> _Problem_
A single number is needed: how many lines of the data hold the word "flex".

(Extracted entries Opens)

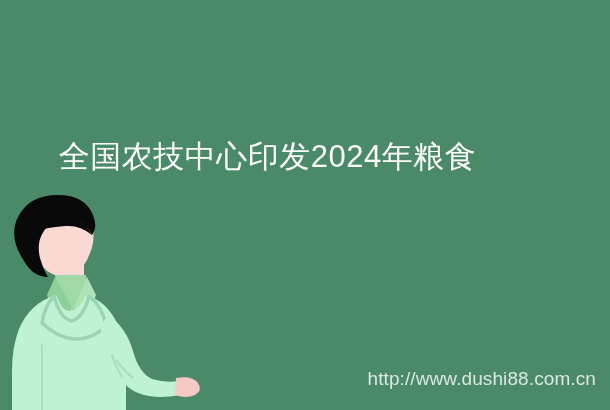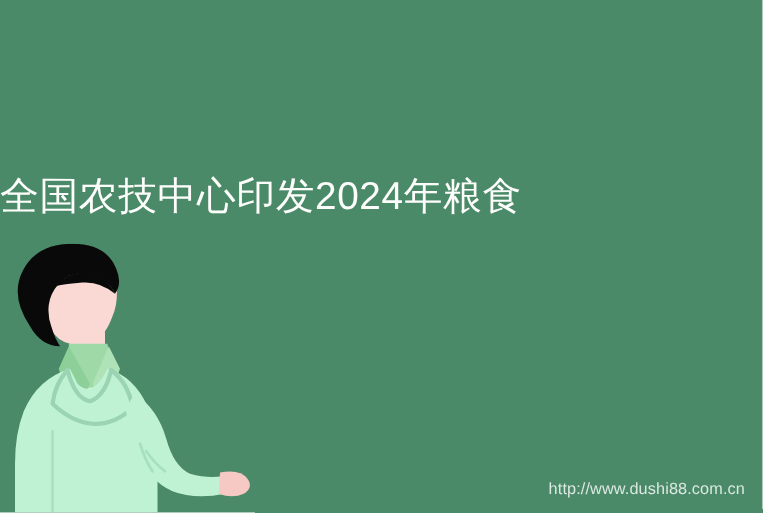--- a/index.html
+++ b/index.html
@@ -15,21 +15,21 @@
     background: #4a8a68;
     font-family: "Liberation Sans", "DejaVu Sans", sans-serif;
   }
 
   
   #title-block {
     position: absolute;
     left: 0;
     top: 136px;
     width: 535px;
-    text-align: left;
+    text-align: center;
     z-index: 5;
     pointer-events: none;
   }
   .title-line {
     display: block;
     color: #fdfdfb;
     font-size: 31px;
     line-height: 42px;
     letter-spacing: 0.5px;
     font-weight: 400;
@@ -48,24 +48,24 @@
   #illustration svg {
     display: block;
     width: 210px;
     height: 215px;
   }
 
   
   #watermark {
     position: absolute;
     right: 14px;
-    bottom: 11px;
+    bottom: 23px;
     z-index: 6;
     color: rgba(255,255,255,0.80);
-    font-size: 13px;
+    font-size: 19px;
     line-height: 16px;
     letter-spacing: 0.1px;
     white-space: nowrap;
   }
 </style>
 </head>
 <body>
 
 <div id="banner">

(Extracted entries Closes)
(Extracted entries Opens)

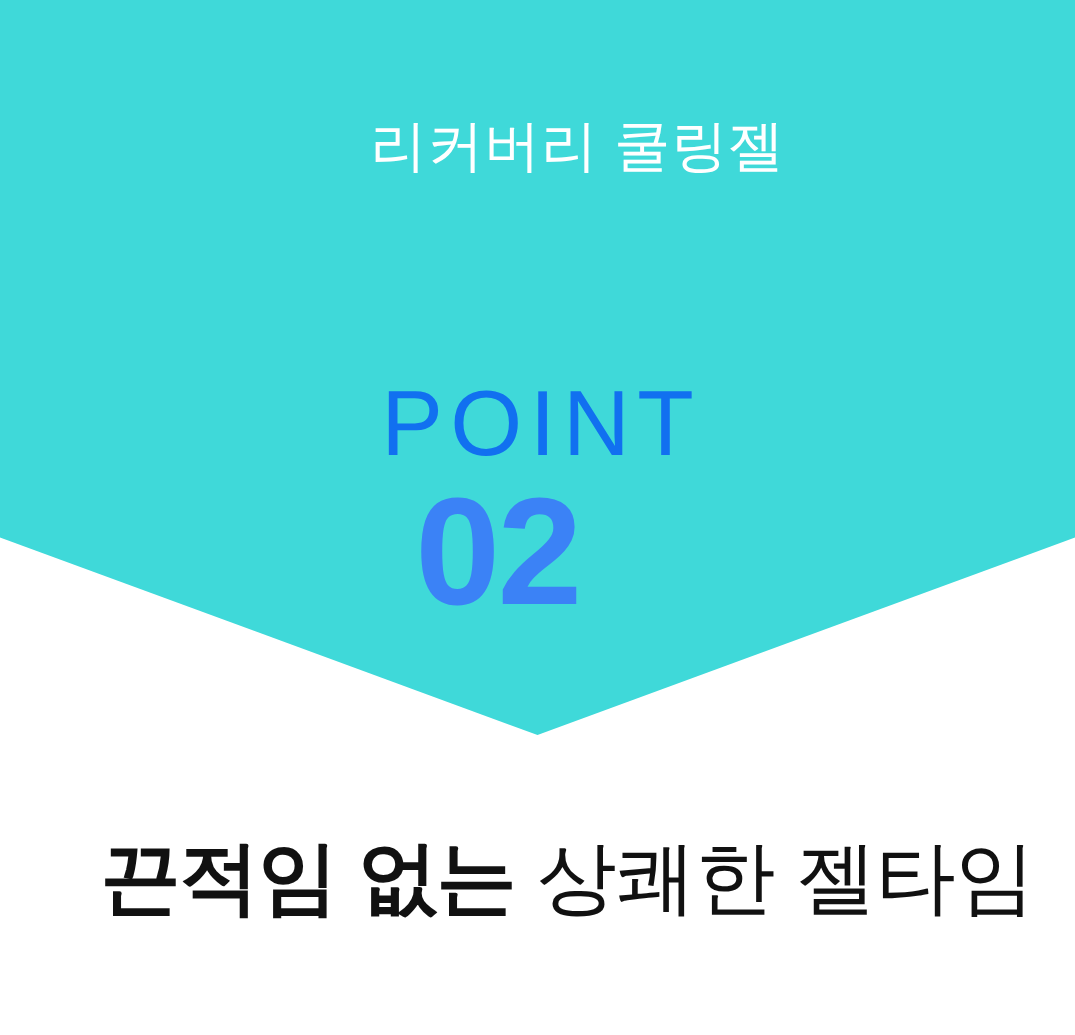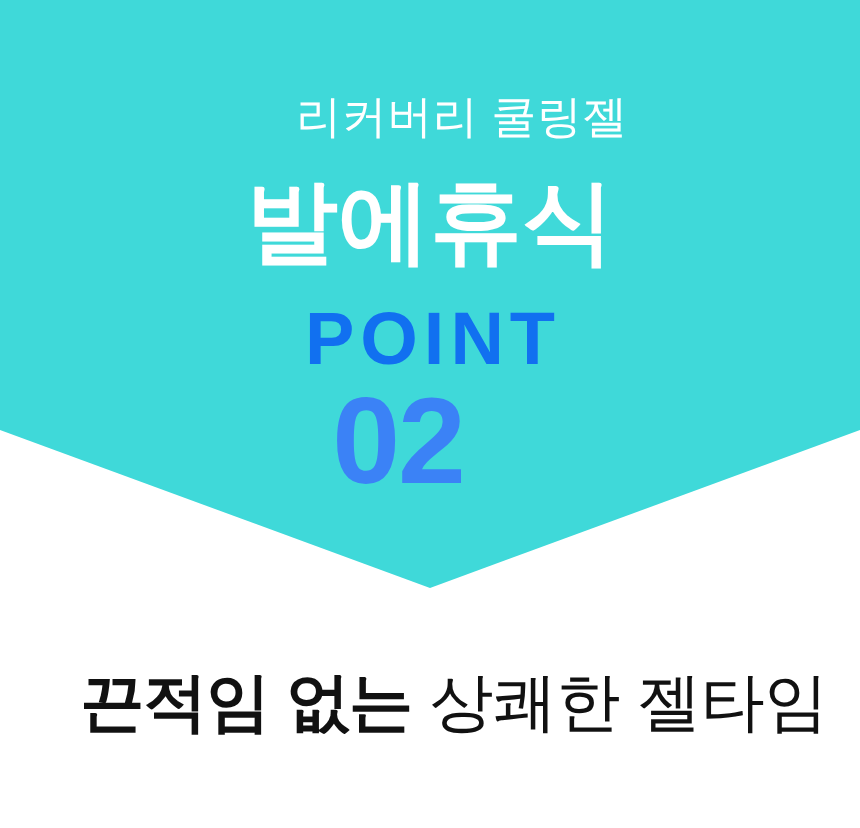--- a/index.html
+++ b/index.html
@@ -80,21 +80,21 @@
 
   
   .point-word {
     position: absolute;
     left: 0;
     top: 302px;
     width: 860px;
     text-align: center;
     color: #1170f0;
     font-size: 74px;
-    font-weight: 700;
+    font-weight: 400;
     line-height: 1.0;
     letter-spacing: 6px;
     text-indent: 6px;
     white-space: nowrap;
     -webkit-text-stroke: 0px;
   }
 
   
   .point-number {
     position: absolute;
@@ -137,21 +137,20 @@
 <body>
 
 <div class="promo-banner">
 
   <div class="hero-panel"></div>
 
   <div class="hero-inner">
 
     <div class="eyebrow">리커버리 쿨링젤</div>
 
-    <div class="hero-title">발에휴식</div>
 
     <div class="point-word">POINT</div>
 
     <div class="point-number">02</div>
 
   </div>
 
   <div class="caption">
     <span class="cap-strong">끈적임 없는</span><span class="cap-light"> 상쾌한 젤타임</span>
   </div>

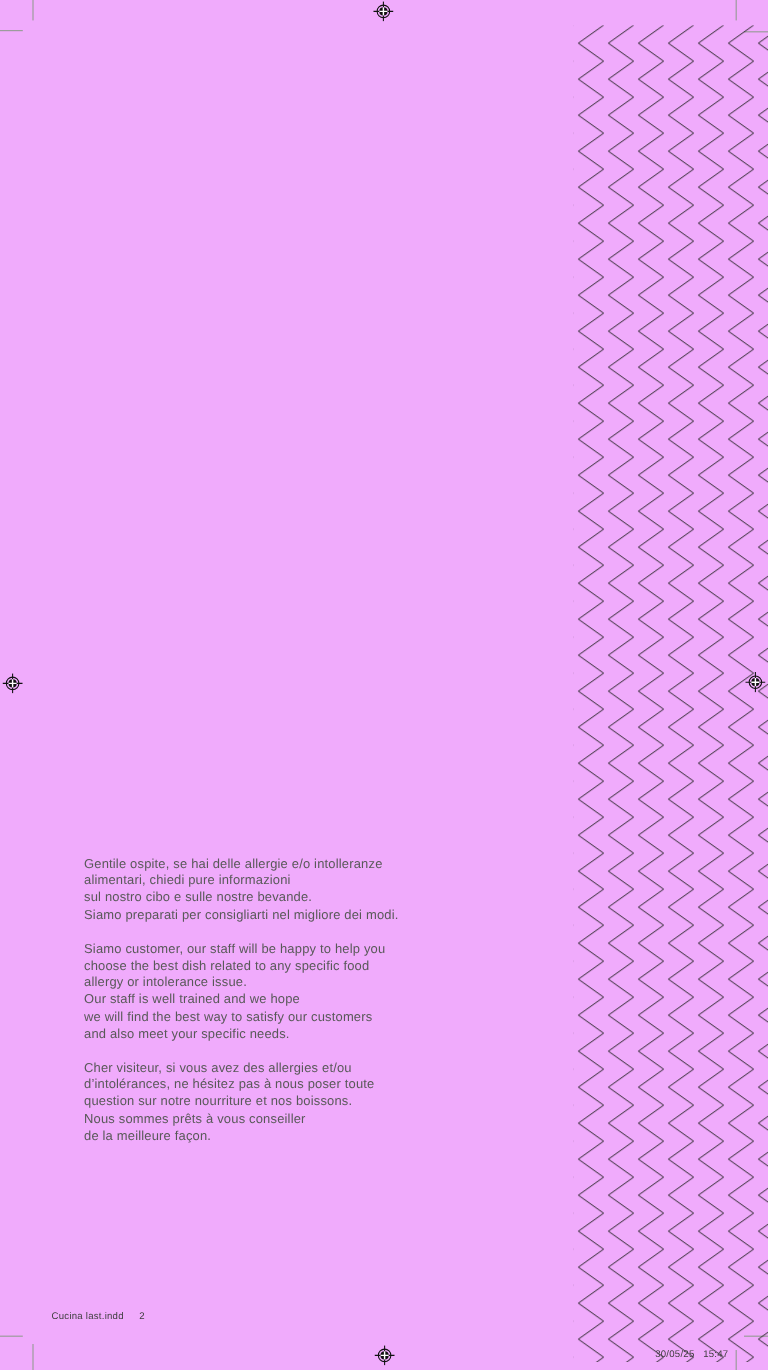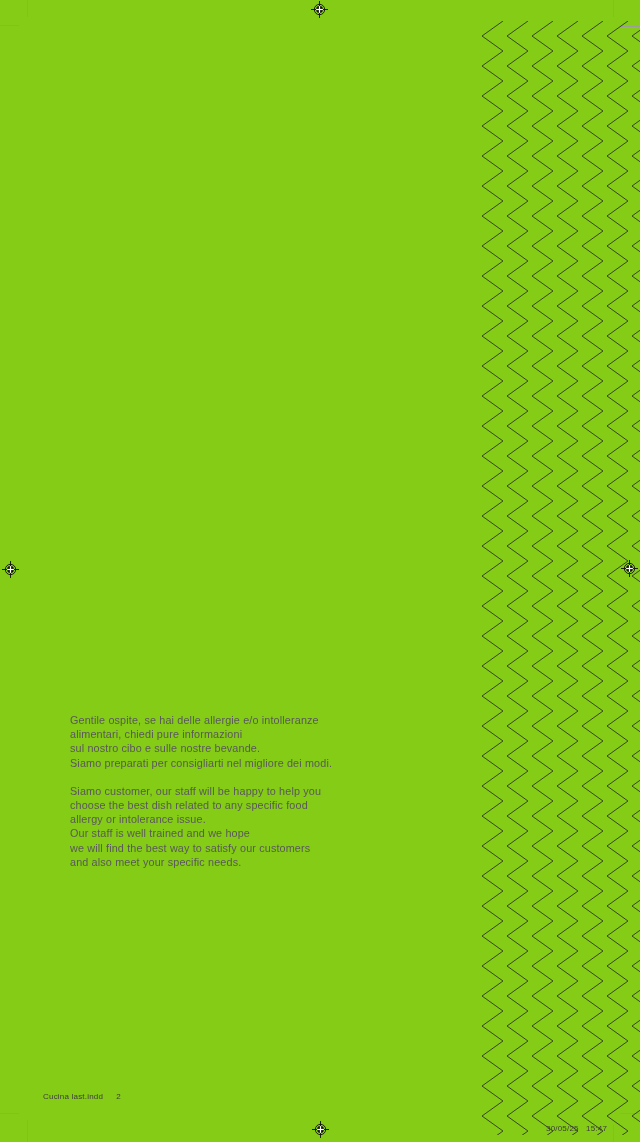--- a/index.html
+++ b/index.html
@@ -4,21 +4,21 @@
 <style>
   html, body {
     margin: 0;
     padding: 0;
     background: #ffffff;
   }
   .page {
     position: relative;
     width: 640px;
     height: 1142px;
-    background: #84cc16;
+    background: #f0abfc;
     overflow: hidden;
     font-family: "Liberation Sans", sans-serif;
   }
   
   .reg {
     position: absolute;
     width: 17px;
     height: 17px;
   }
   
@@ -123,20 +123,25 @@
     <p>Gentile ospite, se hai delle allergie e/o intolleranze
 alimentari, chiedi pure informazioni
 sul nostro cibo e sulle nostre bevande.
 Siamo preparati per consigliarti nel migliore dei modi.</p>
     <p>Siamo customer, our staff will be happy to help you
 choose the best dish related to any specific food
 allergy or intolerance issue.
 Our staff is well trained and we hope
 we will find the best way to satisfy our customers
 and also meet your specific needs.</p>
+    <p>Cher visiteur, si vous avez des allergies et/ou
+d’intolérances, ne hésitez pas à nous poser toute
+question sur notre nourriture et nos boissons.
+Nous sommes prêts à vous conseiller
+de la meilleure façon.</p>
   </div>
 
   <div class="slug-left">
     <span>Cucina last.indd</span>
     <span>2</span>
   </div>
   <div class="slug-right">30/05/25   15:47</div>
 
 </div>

(Extracted entries Closes)
(Extracted entries Opens)

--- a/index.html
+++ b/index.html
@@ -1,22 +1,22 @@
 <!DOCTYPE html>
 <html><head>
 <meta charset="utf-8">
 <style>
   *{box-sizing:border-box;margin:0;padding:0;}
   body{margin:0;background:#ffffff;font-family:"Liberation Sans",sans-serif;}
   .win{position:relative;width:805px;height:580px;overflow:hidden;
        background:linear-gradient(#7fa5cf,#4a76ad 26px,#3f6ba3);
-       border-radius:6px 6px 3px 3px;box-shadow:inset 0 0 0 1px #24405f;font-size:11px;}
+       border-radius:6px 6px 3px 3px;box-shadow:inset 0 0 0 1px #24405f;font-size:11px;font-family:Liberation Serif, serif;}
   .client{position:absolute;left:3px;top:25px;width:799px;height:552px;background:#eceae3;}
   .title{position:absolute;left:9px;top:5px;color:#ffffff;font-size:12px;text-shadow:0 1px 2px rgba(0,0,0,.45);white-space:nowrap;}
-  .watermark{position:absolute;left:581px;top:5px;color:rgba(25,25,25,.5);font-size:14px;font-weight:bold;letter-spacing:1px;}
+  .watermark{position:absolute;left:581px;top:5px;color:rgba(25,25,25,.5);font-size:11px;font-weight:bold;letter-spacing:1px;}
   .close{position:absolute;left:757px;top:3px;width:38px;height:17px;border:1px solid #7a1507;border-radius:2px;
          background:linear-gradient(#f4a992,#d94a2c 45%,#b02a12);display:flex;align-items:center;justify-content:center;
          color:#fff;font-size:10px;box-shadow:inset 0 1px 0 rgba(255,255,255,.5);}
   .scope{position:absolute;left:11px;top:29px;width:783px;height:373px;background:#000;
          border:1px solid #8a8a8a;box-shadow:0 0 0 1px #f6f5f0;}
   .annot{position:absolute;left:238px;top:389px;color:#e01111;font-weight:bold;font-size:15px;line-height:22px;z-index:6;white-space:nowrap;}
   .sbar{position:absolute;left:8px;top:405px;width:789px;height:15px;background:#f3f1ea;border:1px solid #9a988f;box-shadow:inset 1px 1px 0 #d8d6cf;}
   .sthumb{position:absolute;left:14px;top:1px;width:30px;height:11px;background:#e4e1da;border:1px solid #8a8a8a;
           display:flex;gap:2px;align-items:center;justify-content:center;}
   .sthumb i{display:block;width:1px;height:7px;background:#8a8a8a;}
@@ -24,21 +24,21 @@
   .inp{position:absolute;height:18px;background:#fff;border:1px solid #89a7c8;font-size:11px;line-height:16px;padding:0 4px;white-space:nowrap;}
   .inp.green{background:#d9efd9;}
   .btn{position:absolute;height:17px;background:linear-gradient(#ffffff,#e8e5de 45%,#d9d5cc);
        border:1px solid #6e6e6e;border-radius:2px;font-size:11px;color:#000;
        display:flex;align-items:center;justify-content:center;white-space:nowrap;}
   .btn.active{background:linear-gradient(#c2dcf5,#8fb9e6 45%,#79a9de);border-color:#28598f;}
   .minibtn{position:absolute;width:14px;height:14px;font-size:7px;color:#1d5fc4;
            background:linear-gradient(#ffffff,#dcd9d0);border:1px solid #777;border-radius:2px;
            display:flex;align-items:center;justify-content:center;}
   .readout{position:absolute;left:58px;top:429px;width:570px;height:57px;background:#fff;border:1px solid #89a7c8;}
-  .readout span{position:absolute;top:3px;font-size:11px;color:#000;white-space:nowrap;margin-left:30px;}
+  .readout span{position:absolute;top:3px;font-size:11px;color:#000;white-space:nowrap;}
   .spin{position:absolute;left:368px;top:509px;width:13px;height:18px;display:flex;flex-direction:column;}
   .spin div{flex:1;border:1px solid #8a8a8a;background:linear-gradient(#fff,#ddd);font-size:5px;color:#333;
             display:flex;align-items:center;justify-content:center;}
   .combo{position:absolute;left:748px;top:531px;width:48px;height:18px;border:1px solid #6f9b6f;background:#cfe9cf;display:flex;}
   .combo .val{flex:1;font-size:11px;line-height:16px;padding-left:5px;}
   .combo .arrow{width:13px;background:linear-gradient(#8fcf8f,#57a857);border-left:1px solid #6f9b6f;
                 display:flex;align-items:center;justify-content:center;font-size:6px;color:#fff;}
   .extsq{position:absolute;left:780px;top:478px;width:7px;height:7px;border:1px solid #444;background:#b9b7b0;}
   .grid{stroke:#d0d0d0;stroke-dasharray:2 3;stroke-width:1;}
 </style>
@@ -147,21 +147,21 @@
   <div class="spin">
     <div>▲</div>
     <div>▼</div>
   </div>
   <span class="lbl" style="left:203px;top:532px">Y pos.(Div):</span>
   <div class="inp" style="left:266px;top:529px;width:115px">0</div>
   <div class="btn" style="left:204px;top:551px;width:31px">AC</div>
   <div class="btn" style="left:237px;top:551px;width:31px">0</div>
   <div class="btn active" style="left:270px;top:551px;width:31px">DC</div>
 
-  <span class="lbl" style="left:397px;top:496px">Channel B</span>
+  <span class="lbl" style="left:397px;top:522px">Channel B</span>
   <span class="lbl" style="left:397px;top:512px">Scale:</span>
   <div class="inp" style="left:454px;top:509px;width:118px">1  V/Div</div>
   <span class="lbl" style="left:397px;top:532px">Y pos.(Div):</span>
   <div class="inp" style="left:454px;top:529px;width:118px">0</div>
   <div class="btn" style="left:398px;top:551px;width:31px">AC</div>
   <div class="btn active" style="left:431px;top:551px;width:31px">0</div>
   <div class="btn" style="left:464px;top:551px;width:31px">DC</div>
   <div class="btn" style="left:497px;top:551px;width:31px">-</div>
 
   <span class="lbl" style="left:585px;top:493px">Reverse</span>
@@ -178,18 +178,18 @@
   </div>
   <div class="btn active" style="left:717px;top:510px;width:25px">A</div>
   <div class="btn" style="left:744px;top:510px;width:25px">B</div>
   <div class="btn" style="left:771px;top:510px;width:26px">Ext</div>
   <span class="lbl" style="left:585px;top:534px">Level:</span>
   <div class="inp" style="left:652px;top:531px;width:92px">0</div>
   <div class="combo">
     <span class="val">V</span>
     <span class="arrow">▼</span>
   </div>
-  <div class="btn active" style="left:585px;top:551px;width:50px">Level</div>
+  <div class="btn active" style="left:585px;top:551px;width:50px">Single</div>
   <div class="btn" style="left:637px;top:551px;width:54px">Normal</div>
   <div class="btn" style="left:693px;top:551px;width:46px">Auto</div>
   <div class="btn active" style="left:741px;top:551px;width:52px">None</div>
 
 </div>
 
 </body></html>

(Extracted entries Closes)

> _Answer to this task_
10